Michael Perry: Watching a trio of antlers

Michael Perry: Watching a trio of antlers


This morning three whitetail bucks dallied just below the woodshed. Bucks gather up and start running together this time of year, and you know why. The last of the apples are off the tree, the morning air puts a little sniff in your nose, and the ungulate’s eternal urge returns. Two of the bucks had small racks. They were out front, leading the way while the big guy hung back.

Deer are hardly rare around these parts. Nor does their presence necessarily connote remoteness. I’ve written previously about the friend who spent the entire day freezing in his deer blind on our back forty only to be obstructed on the drive home by a buck crossing the street in his suburb; the following night he phone-photo’d the deer posing beneath a speed limit sign. I’ve also watched a doe nurse her fawn mere feet from our front porch. This spring during a break in a thunderstorm I stepped out of my room over the garage and watched two tiny fawns cavorting on the wet driveway beneath a green tunnel of trees. At one point they got up on their hind legs and hoof-boxed. Fifty-four years and I’d never seen that before.

So deer in the yard are just slightly less common than chickens in our yard. But I also remember my youth, when we might go an entire fall and see but a handful of deer, let alone a trio of antlers, and so I called to my wife and we stood at the window to watch the bucks.

There was a lot of sniffing and posturing from the small pair. We couldn’t see a doe, and apparently neither could they, but they were putting their noses to the air and curling their upper lips.
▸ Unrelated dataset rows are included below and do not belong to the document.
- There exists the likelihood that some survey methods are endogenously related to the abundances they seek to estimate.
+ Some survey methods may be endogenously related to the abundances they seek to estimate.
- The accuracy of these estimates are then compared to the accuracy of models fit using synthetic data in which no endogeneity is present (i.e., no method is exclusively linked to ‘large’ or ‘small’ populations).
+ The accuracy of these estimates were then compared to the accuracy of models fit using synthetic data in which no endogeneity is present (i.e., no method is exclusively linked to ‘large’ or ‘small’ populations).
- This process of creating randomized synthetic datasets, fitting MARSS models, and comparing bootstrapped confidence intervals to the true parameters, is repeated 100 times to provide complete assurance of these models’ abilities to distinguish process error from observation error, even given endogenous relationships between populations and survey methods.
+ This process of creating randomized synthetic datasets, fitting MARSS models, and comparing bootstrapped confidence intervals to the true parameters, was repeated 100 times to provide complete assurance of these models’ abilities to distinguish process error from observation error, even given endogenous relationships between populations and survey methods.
I am told they curl the lip to trap and hold scent in the nostrils. Don’t know if it’s true but it’s definitely the kind of thing you can drop into conversation down at the feed mill if you’re looking to divert attention from the fact that your hands are soft and you type for a living.
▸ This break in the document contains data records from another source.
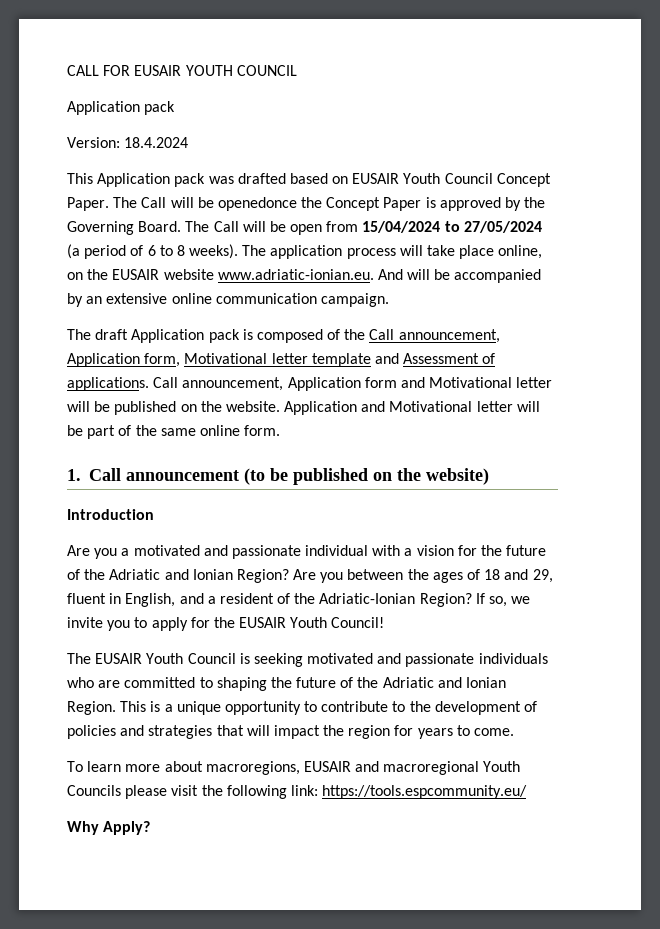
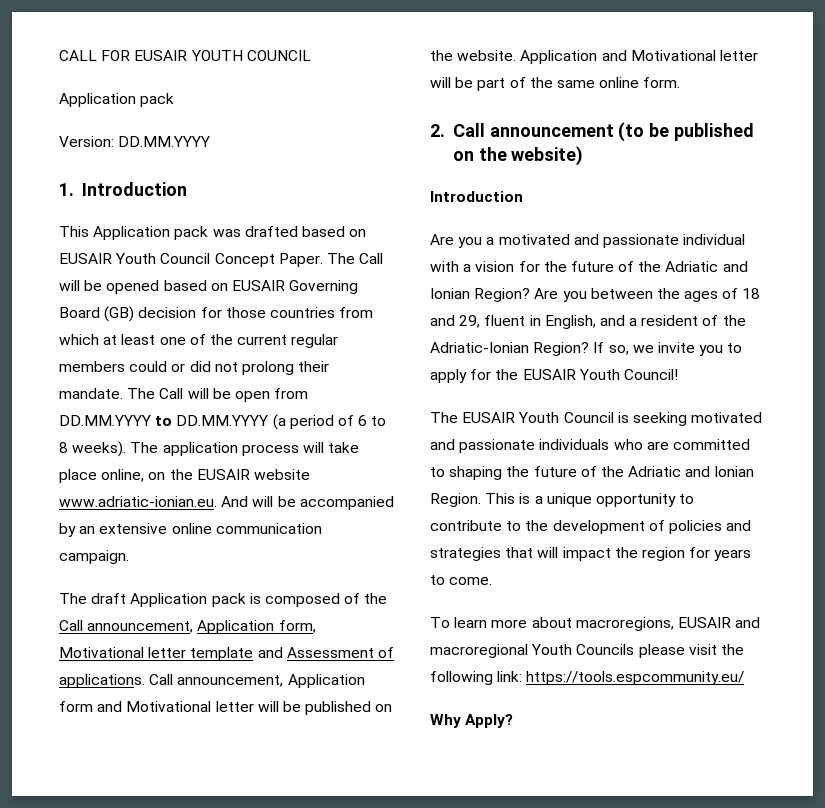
- Version: 18.4.2024
+ Version: DD.MM.YYYY
+ 1. Introduction
- The Call will be openedonce the Concept Paper is approved by the Governing Board.
+ The Call will be opened based on EUSAIR Governing Board (GB) decision for those countries from which at least one of the current regular members could or did not prolong their mandate.
- The Call will be open from 15/04/2024 to 27/05/2024 (a period of 6 to 8 weeks).
+ The Call will be open from DD.MM.YYYY to DD.MM.YYYY (a period of 6 to 8 weeks).
- 1. Call announcement (to be published on the website)
+ 2. Call announcement (to be published on the website)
The pair began to frisk, then started circling each other. Soon they were jousting, locking up their six-point racks and trying to twist each other to the ground. They separated, then came together again in a rattle of antlers.
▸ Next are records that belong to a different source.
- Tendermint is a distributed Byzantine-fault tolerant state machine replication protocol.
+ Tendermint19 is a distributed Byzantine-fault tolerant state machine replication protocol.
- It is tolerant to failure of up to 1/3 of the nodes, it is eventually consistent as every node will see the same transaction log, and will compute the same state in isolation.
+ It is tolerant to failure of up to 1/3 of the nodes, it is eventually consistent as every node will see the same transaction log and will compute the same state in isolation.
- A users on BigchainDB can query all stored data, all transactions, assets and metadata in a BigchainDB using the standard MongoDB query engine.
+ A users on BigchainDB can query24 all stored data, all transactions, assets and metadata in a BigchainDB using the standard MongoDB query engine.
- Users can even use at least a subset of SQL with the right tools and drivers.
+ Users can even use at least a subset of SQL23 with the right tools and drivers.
Just when it looked like we’d see a legendary tussle, the two separated again and bopped off down the trail and into the brush. Perhaps they had scented a doe. Perhaps they were just skittery teens who couldn’t maintain focus.

The big guy followed. He didn’t trot or hop, he just kept a steady pace, following but maintaining his distance. My wife and I went back to our day, grateful for the simple diversion. Later it would occur to me that when those two finally did find a doe, they were in for a disappointment when Mister Big closed the gap and closed the deal.